O assunto fez o ONS frisar que o problema poderá trazer impactos relevantes ao setor e que soluções apresentadas pela EPE (Empresa de Pesquisa Energética) poderão não ser suficientes para viabilizar o escoamento diante da fila. “O montante acumulado impacta em amplas restrições de geração para novas conexões; problemas operativos no Sistema Interligado Nacional; no aumento do risco de inviabilizar o negócio de geradores e elevar a inadimplência na transmissão.”
“Embora a EPE tenha recentemente publicado soluções estruturais para a Expansão da Capacidade de Transmissão da região Norte de Minas Gerais e para o escoamento da geração na região Nordeste, o Operador avalia que a implantação dessas obras não será suficiente para viabilizar o escoamento de geração sinalizada pela atual conjuntura.”
A nota do ONS e o Plano de Operação do ONS reforçam a crença do Operador de que o critério atual de conexão à rede precisa mudar: uma vez que o acesso à rede de conexão é limitado e o número de projetos muito grande, é preciso estruturar leilões de margem de escoamento. A regulação do primeiro leilão sob essas regras foi colocada em consulta pública no fim do ano passado pelo governo Bolsonaro.
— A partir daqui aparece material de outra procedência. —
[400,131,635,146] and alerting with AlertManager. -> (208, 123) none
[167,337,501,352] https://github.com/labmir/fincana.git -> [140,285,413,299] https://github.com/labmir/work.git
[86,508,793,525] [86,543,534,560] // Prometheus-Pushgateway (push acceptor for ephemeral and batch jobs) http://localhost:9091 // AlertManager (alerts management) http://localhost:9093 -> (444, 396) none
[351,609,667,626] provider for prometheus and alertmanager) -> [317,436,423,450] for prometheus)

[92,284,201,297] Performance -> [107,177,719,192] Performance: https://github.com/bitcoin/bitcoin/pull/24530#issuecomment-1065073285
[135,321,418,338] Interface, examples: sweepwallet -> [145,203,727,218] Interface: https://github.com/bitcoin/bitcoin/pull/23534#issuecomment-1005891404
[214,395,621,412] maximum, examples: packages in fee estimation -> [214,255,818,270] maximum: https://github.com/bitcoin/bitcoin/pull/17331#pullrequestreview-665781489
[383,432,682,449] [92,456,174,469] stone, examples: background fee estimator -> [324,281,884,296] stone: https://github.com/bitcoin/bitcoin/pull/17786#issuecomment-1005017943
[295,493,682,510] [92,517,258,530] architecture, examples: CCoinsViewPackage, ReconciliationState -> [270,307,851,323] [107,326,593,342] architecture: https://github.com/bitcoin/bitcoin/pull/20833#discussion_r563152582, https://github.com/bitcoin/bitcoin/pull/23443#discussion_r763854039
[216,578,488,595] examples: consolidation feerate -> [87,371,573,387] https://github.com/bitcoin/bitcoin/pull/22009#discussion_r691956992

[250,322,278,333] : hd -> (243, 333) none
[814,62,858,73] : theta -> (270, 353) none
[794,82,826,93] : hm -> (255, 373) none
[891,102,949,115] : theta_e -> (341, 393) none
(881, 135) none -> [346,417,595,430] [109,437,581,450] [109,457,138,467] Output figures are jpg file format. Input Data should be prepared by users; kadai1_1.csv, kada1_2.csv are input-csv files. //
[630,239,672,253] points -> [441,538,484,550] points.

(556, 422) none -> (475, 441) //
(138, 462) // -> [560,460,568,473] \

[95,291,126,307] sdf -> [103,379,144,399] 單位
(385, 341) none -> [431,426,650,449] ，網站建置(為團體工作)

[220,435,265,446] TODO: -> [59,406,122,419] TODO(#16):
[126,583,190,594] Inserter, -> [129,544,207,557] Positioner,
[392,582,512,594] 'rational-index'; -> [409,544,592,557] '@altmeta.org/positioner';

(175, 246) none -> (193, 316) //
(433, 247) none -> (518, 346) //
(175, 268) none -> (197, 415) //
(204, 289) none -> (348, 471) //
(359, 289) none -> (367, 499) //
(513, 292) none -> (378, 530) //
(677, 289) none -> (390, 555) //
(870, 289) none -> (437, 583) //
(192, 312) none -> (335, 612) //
*Roberto Rockmann é escritor e jornalista. Coautor do livro “Curto-Circuito, quando o Brasil quase ficou às escuras” e produtor do podcast quinzenal “Giro Energia” sobre o setor elétrico. Organizou em 2018 o livro de 20 anos do mercado livre de energia elétrica, editado pela CCEE (Câmara de Comercialização de Energia Elétrica), além de vários outros livros e trabalhos premiados.
As opiniões dos autores não refletem necessariamente o pensamento da Agência iNFRA, sendo de total responsabilidade do autor as informações, juízos de valor e conceitos descritos no texto.